I think that the real issue is why people think the economy under Trump was so strong. Partly they do because of the illusion that he is a good businessman – mostly due to his self-promotion. His rhetoric overwhelmed the fact that most of his business ventures have failed (think Atlantic City casinos) while Biden until recently has understated his achievements. And partly it’s because the main base of the Republicans, at this point, are high-school-educated whites, who usually don’t bother to learn facts about the economy.

I recently read a poll showing that only 7% of Republicans think that current employment is “unusually strong” and 48% saying that it was unusually weak when in fact the rate under both presidents is virtually the same – very strong historically.
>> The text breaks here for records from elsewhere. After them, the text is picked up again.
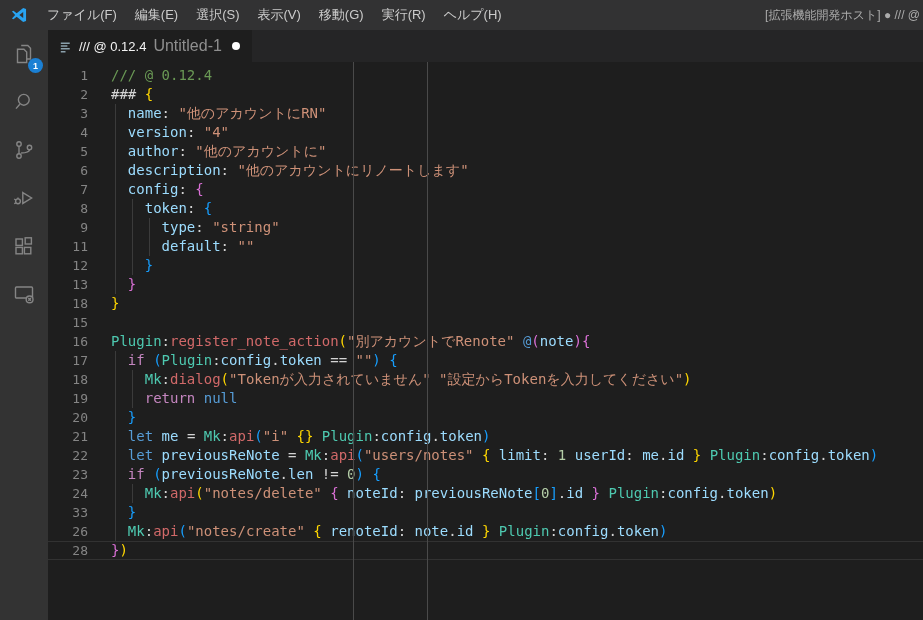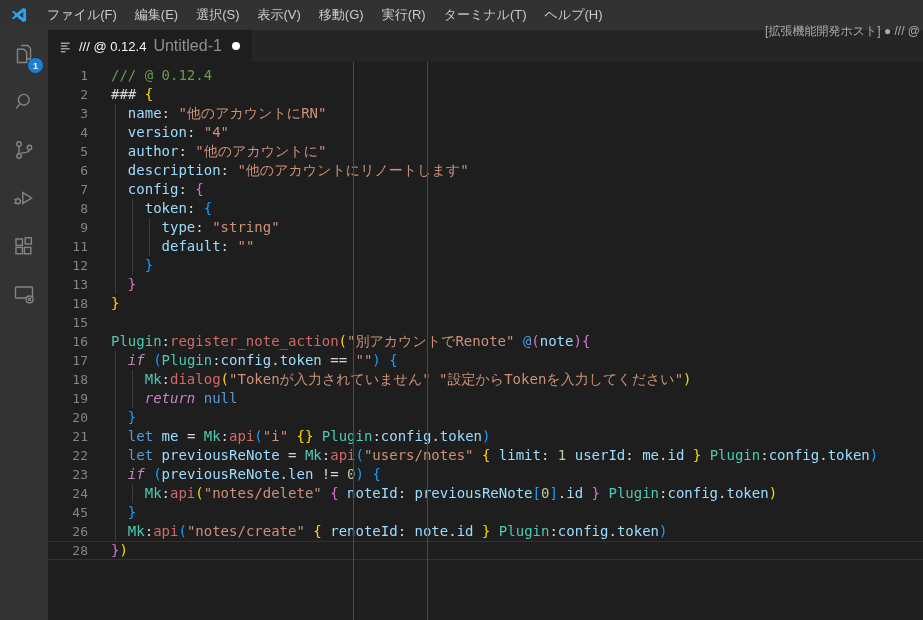"ターミナル(T)" div.menu-item { html: <div>ターミナル(T)</div> -> none }
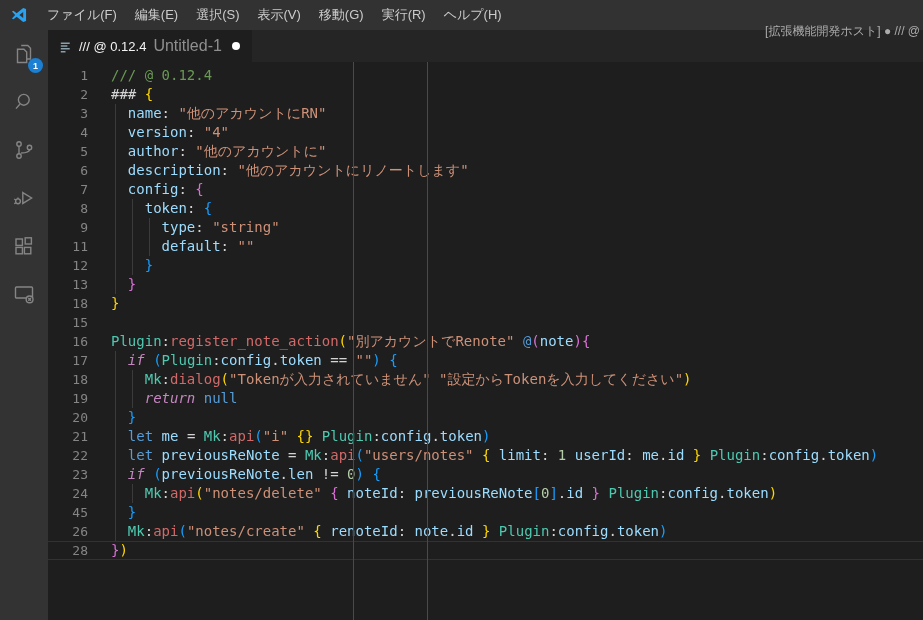"[拡張機能開発ホスト] ● /// @" .window-title { top: 16px -> 0 }
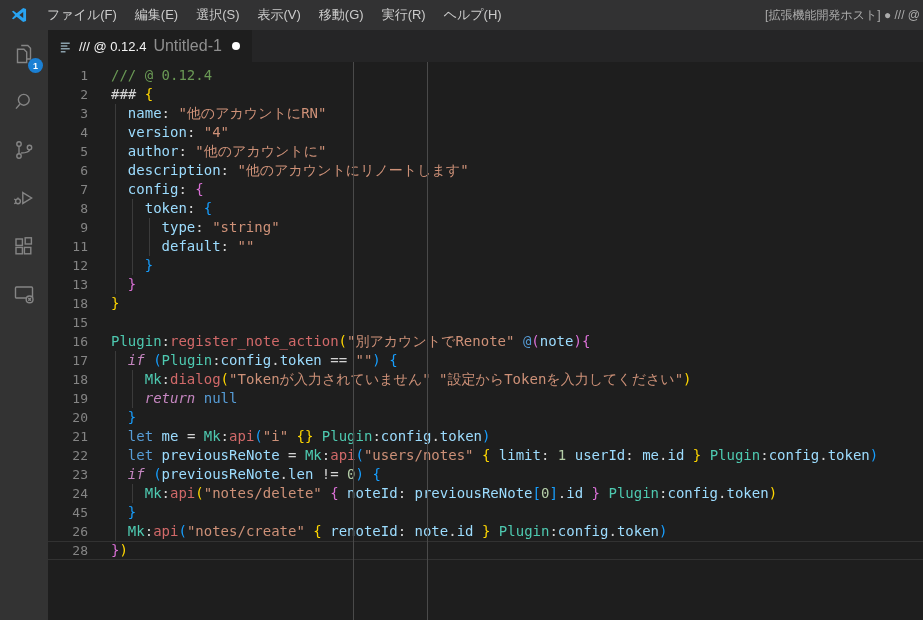"if" .tok-kw { font-style: italic -> none }
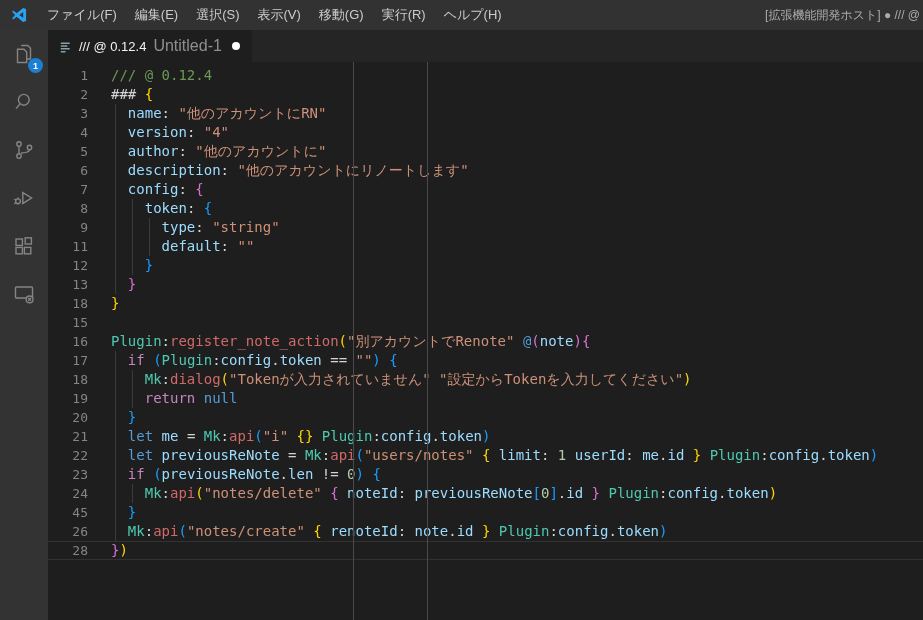"45" div.gutter { text: 45 -> 33 }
One last note about Trump’s business acumen – his Truth Social has just lost around $30 million and seemingly ready to collapse, joining a long list of his business failures, including Trump Vodka, Trump Airlines, Trump Steaks, Trump University and the list goes on yet his myth as an astute businessman persists. So, we seem to have another pandemic – one of factual ignorance. Unfortunately, no one has developed a vaccine for that. We definitely need one.